Small businesses have a failure rate of 50- 70% within the first 18 months. To help you learn from those who have been in the thick of it, Business Insider
has come up with a list of the most common mistakes first-time entrepreneurs make, and some helpful pieces of advice to boot.
1. Picking the wrong co-founder.
One of the big responsibilities as you start a new business is choosing a partner. This decision will make an impact on your business in terms of equity and satisfaction, so it is always best to choose someone you can work with and who will be able to complement your skills.
2. Not understanding the skills needed to be CEO.
Being a CEO requires particular sets of skills - one for starting a company, and another for growing it. As a founder, you need to be firm, articulate, and capable of carrying out decisions and have passion and a clear vision. Furthermore, you need to understand every single process and protocol, from human resource policies to international partnerships.
3. Trying to make a product for everyone.
When you try to please everybody, you end up wasting a lot of time and energy trying to figure out what people want. Invest your time on your product or service, focus on making it specific and not like everything else out there.
4. Obsessing over the competition.
If you spend too much time obsessing over your competition, your product or service will eventually become its copycat version.
5. Not learning every side of the business.
The best entrepreneurs are the ones who understand that in addition to being good leaders, they also need to understand the tech, sales, product, and marketing areas of their company.
6. Running out of cash.
Most first-time entrepreneurs fail to realize that money is constantly going out the door, and without sales or financing, you will eventually run out of cash and be forced to cease operations. What you need to do is to guard your money by creating budgets, keeping receipts, and tracking expenses. You'll be in a more favorable condition when you know where your money is going.

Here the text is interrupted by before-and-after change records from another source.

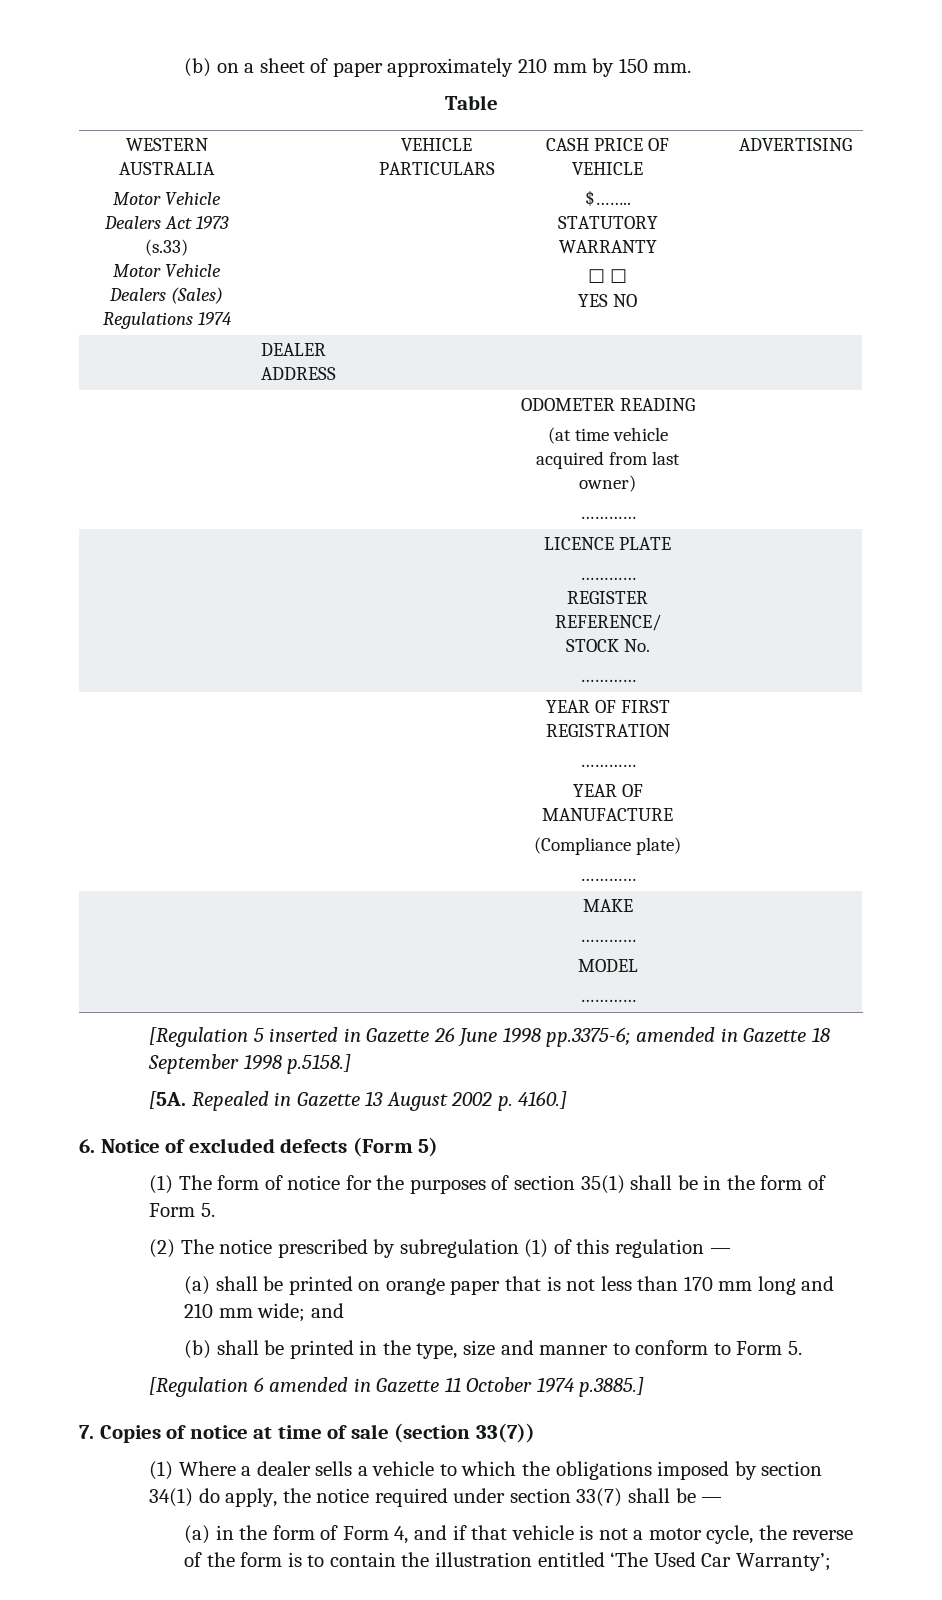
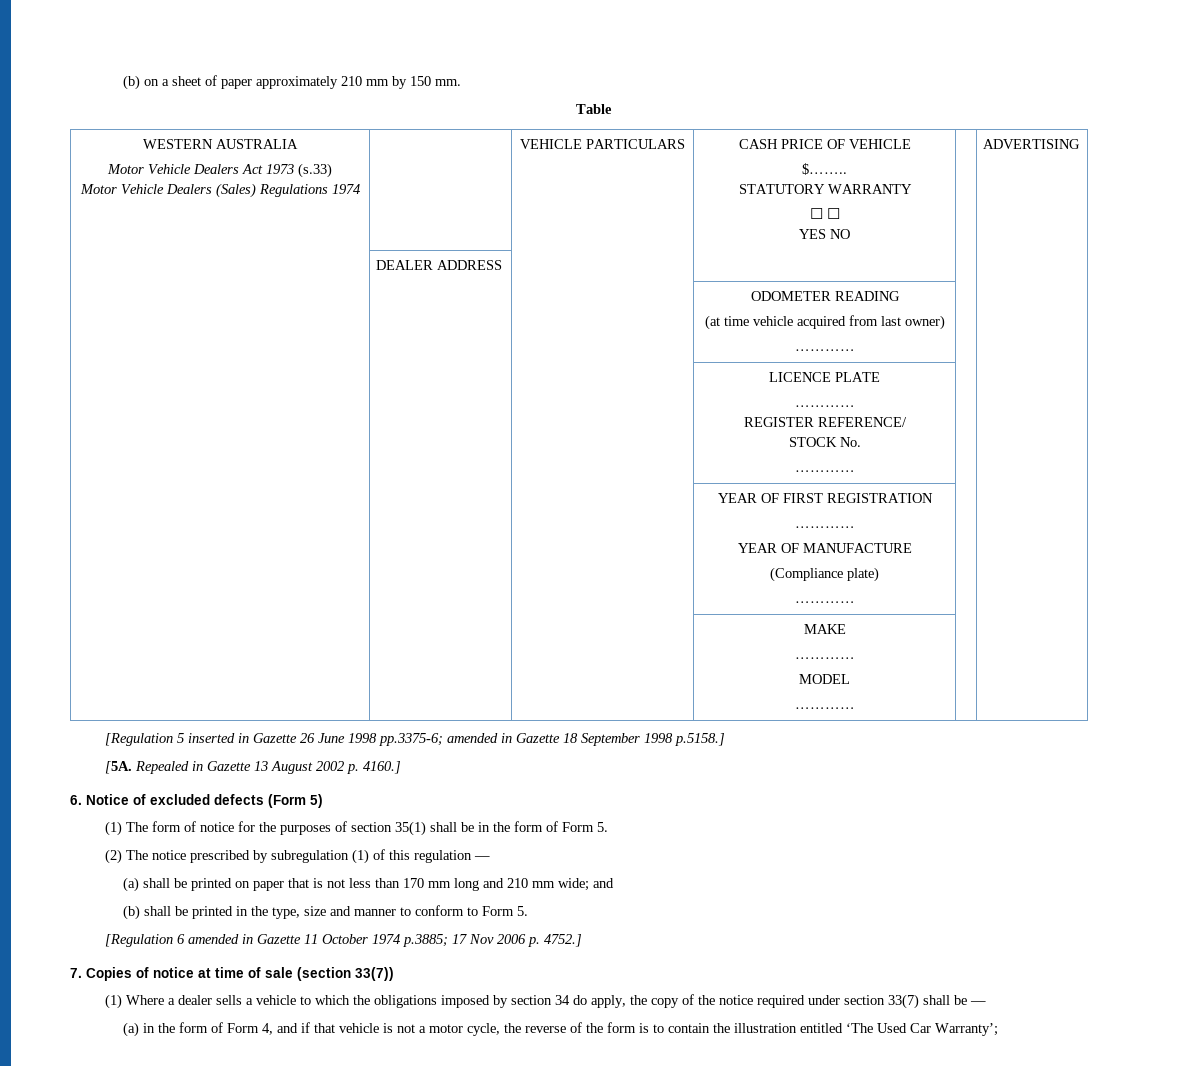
- (a) shall be printed on orange paper that is not less than 170 mm long and 210 mm wide; and
+ (a) shall be printed on paper that is not less than 170 mm long and 210 mm wide; and
- [Regulation 6 amended in Gazette 11 October 1974 p.3885.]
+ [Regulation 6 amended in Gazette 11 October 1974 p.3885; 17 Nov 2006 p. 4752.]
- (1) Where a dealer sells a vehicle to which the obligations imposed by section 34(1) do apply, the notice required under section 33(7) shall be —
+ (1) Where a dealer sells a vehicle to which the obligations imposed by section 34 do apply, the copy of the notice required under section 33(7) shall be —

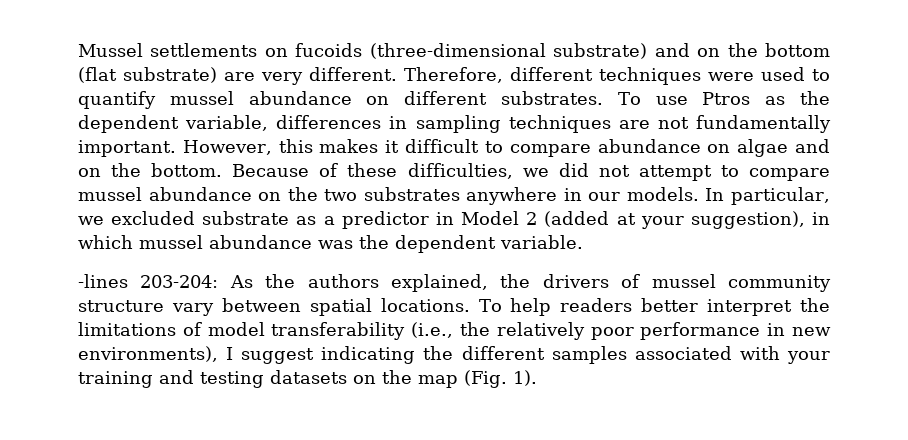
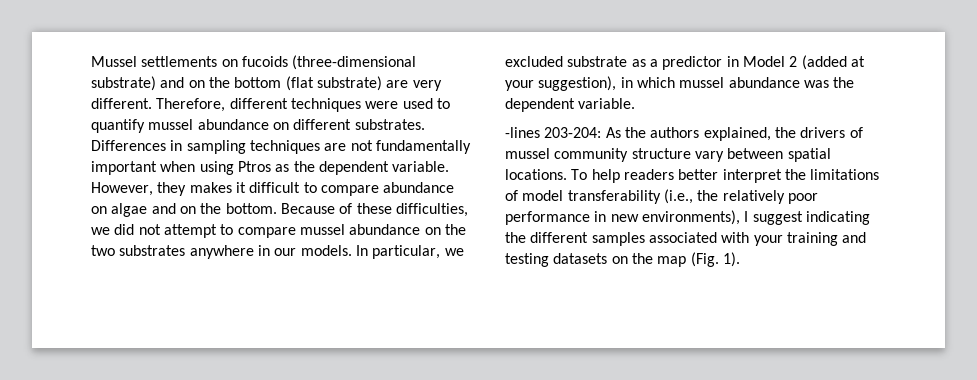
- To use Ptros as the dependent variable, differences in sampling techniques are not fundamentally important. However, this makes it difficult to compare abundance on algae and on the bottom.
+ Differences in sampling techniques are not fundamentally important when using Ptros as the dependent variable. However, they makes it difficult to compare abundance on algae and on the bottom.

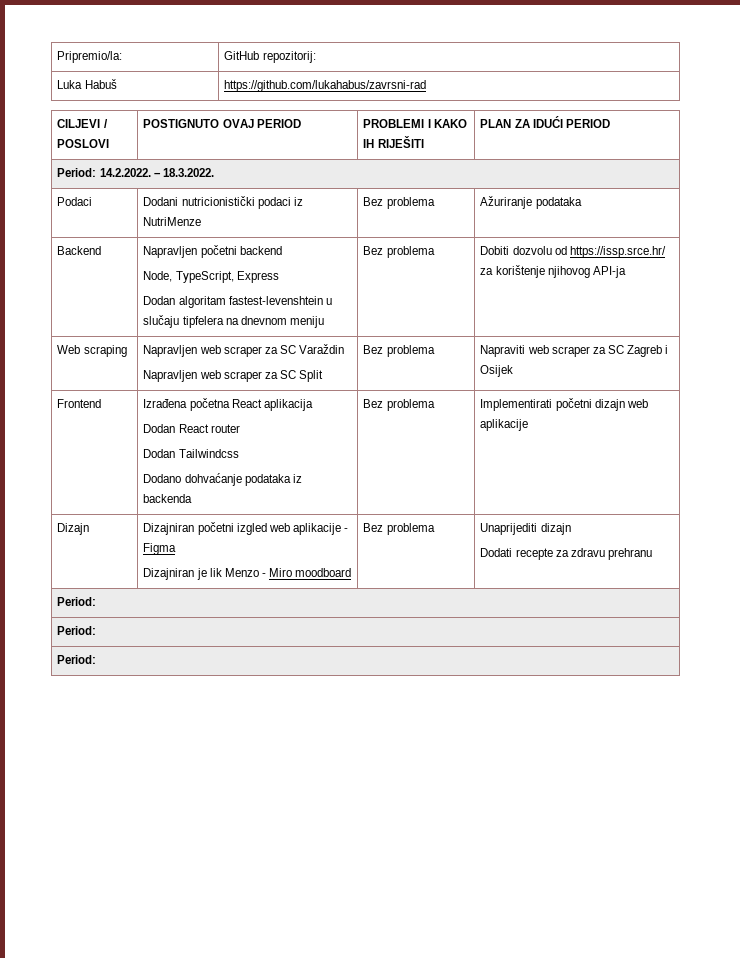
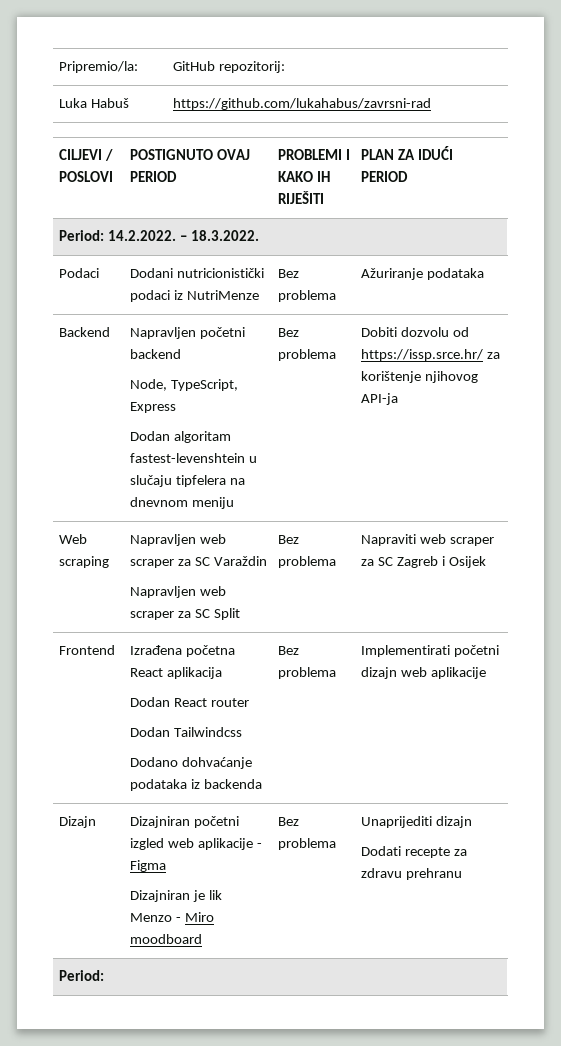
  Dizajn | Dizajniran početni izgled web aplikacije - Figma
  Dizajniran je lik Menzo - Miro moodboard | Bez problema | Unaprijediti dizajn
  Dodati recepte za zdravu prehranu
- Period:
- Period:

First focus spending on customer acquisition, hiring, and employee productivity.
7. Getting too emotionally attached.
Don't get too emotionally attached to an idea especially if there are signs of it not working. Getting emotionally attached to an idea makes you lose objectivity.
8. Not hiring the right fit.
Of course you will want to hire talent from big companies, but this does not mean that these hires know how to manage by influence. Most big company managers are used to managing by hierarchy, which kills the early stage, highly collaborative culture, and therefore leads to rapid and iterative decision making.
9. Not getting feedback from your customers.
Establish a good and lasting relationship with your customers by turning to them for validation. Without a satisfied customer, your company is a goner.